Indeed, their work in this field earned them the first PRS award from the Scottish Society of Composers. Kenneth Leighton, who himself became Reid Professor at Edinburgh, and Hans Gal (a wonderful Viennese musician, composer and academic who settled in Edinburgh in the 1930s) worked intimately with the Edinburgh Quartet in the preparation and performance of their works. Plans are in hand to record the complete chamber music of both of these composers, along with pieces by many of the other Scottish composers who have been championed by the Edinburgh Quartet over the decades.

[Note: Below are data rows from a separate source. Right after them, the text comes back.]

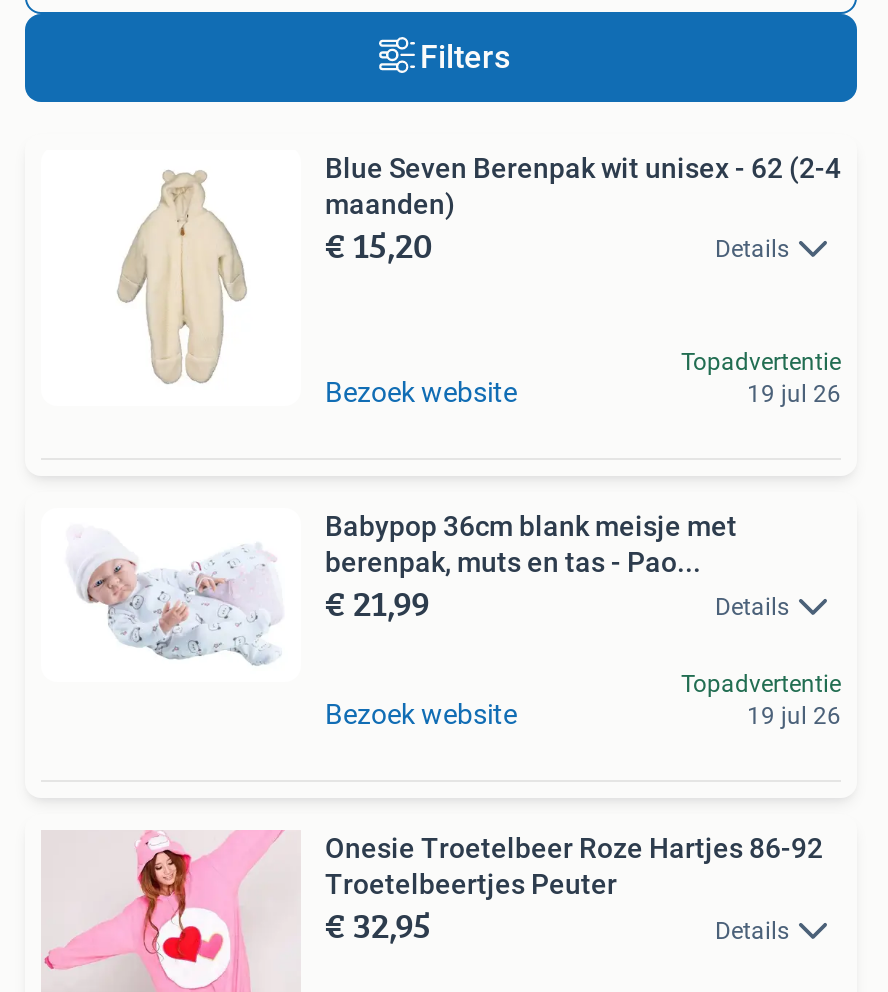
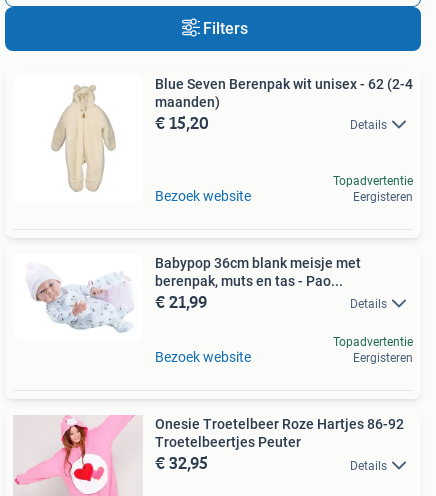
- 19 jul 26
+ Eergisteren

- 19 jul 26
+ Eergisteren
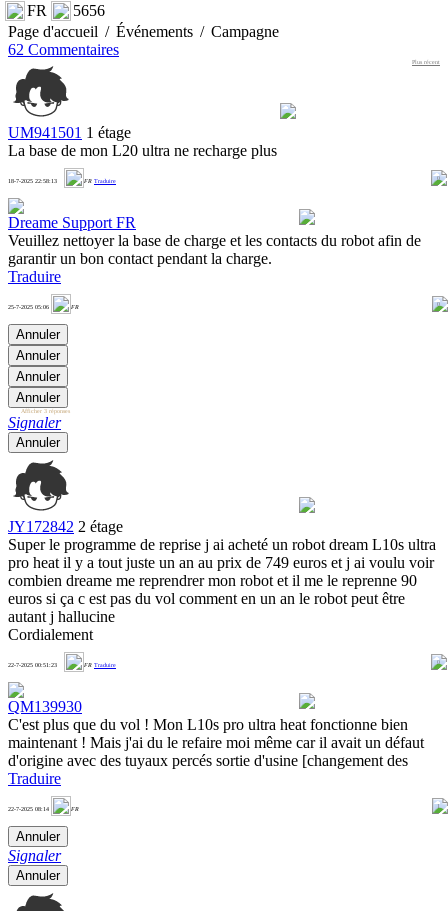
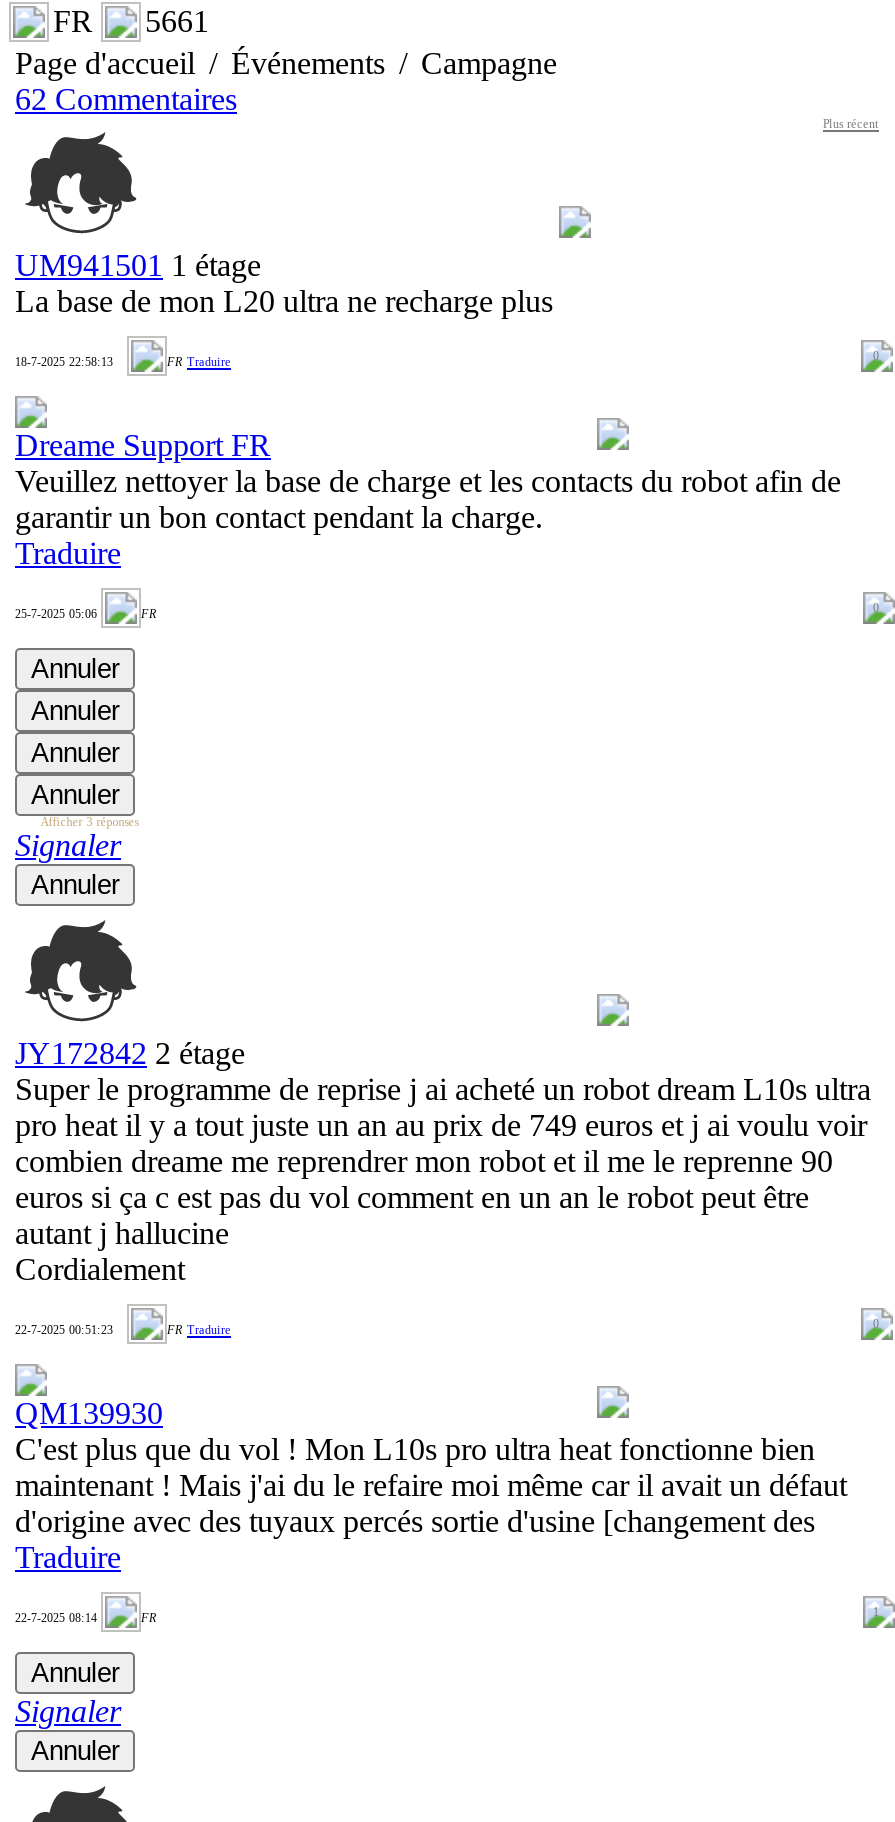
- FR 5656
+ FR 5661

Foreign tours soon became a frequent feature of the Quartet’s season. In addition to regular journeys to European countries and the USA, the Edinburgh Quartet toured extensively not only through South America but also to many of the Caribbean islands in the 1960s and early 70s – extremely enjoyable tours which were also pioneering expeditions to many areas which had not experienced this sort of music before.


The 1980s saw the Quartet playing regularly behind the Iron Curtain, with tours of Poland, Russia, Yugoslavia, and the Baltic States Latvia, Lithuania and Estonia. In this decade, the Edinburgh Quartet also began their work in the Middle East, with frequent and fascinating trips to most of the countries around the Gulf in addition to the nearer civilisations of Lebanon, Egypt, Jordan, Syria etc. The Quartet worked each year as mentors to the Royal Oman Symphony Orchestra (most memorably in 1996, when, with Yehudi Menuhin as colleague, they prepared the orchestra for a performance at the Royal Oman Auditorium. Menuhin was conductor and the quartet members soloists.) These international musical connections are still active, and have been enriched in recent years by the Quartet’s regular visits to the islands of Cyprus and Malta.


In addition to fulfilling their regular series of engagements over a wide area, the players are more involved than most string quartets in the promotion of chamber music, playing both in Scotland’s cities and throughout the county’s rural areas. Regular performances are given at Edinburgh’s Queens Hall. Major works of the quartet repertoire are toured to the remotest locations of the Highlands and Islands, providing an intimate and complete musical experience to communities that may otherwise receive only scaled-down performances by larger companies, or perhaps no music at all.


This outreach work has always been linked to the Edinburgh Quartet’s educational programmes; master classes and workshops in music schools, conservatoires and universities, along with summer schools for Shell Expro, Scottish Amateur Music Association, etc, have contributed hugely over the years to the musical development of Scotland’s young and old alike.